**ENTRIES PROVIDED:**
☆ ☆ ☆
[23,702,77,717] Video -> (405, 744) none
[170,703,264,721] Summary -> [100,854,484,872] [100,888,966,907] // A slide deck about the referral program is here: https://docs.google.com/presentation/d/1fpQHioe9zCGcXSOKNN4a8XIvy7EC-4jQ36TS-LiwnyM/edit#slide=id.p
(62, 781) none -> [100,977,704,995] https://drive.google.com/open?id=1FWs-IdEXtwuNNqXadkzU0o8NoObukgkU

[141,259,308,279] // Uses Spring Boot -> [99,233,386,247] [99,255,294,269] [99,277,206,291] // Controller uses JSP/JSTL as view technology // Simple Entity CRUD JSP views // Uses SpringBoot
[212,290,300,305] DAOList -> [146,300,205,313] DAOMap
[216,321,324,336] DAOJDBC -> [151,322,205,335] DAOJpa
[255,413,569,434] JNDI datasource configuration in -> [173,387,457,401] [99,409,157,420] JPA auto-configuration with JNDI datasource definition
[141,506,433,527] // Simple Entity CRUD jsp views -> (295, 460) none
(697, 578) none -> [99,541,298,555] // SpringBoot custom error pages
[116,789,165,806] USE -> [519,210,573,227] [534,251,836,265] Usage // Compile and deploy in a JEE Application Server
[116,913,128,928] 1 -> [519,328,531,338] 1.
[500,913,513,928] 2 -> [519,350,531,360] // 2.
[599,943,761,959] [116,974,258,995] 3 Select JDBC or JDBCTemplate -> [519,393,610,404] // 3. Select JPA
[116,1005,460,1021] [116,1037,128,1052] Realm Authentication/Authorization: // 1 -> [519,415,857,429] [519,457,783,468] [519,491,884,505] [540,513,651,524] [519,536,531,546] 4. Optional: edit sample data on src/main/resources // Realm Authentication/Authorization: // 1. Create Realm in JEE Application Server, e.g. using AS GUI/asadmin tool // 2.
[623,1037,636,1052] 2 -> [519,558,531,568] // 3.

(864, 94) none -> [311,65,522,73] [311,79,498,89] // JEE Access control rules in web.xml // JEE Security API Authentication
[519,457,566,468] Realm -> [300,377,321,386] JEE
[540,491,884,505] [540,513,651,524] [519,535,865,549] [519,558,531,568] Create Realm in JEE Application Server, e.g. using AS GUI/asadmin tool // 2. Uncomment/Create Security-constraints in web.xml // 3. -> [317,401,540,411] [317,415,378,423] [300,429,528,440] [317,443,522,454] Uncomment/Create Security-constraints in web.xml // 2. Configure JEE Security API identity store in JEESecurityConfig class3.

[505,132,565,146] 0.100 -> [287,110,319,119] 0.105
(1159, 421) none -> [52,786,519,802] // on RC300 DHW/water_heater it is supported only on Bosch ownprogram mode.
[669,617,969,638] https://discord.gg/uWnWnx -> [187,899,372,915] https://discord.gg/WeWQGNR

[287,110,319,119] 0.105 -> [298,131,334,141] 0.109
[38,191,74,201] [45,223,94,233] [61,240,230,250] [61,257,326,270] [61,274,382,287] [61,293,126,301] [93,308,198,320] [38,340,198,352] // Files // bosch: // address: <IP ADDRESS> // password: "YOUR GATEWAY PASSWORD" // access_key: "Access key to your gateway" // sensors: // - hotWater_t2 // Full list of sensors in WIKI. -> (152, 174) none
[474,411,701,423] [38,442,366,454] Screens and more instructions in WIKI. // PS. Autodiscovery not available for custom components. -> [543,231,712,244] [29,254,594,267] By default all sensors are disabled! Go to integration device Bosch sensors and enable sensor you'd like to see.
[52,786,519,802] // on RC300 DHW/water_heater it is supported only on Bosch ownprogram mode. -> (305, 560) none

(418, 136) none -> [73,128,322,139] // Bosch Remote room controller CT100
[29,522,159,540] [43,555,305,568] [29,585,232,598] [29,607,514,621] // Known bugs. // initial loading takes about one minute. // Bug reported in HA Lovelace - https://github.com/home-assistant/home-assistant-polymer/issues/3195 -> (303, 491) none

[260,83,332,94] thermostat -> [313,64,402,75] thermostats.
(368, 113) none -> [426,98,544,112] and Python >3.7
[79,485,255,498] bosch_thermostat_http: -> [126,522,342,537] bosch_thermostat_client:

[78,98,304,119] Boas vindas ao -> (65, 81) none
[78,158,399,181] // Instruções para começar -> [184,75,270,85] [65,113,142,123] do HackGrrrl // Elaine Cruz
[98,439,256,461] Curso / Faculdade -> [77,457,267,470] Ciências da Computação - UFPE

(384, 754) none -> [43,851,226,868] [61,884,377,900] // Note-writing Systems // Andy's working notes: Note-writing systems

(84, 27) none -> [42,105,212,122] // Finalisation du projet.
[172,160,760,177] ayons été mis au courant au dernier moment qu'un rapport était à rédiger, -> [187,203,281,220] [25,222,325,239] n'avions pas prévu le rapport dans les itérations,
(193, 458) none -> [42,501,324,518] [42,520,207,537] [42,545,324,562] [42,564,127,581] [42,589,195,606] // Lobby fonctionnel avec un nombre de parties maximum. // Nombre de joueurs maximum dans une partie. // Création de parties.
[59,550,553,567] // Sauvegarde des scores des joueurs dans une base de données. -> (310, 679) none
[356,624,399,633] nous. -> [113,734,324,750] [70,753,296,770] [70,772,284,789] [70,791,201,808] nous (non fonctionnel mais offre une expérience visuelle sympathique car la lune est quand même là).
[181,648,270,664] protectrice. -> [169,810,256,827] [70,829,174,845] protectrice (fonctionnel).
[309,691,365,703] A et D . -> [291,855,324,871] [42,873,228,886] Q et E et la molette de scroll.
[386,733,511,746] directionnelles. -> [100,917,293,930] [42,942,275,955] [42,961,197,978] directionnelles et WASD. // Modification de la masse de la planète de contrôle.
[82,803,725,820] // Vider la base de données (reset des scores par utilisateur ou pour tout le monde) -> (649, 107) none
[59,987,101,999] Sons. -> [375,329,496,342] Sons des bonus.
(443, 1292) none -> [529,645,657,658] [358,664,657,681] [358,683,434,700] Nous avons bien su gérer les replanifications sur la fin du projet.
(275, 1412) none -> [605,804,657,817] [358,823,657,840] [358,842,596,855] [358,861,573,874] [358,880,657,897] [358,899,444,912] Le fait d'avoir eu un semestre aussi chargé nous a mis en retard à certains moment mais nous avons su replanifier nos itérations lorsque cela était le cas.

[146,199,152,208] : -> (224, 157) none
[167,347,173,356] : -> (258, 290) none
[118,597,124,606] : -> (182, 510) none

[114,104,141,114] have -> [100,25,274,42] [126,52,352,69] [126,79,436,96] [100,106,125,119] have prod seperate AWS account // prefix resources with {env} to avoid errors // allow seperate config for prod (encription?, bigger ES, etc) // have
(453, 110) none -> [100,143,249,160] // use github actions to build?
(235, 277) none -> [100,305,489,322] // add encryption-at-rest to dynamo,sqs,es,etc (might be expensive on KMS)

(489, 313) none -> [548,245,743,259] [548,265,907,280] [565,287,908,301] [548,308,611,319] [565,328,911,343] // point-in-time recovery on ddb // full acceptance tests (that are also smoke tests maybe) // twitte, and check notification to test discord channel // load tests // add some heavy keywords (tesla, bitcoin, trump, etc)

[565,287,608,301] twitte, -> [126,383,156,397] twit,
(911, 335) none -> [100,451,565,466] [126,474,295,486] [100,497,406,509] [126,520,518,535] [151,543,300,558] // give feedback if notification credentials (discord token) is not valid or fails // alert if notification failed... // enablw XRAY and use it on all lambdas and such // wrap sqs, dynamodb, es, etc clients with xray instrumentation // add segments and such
☆ ☆ ☆
**WORK ITEM:**
Copy out all lines from the material above that contain the string "github".

**ANSWER SECTION:**
[29,522,159,540] [43,555,305,568] [29,585,232,598] [29,607,514,621] // Known bugs. // initial loading takes about one minute. // Bug reported in HA Lovelace - https://github.com/home-assistant/home-assistant-polymer/issues/3195 -> (303, 491) none
(453, 110) none -> [100,143,249,160] // use github actions to build?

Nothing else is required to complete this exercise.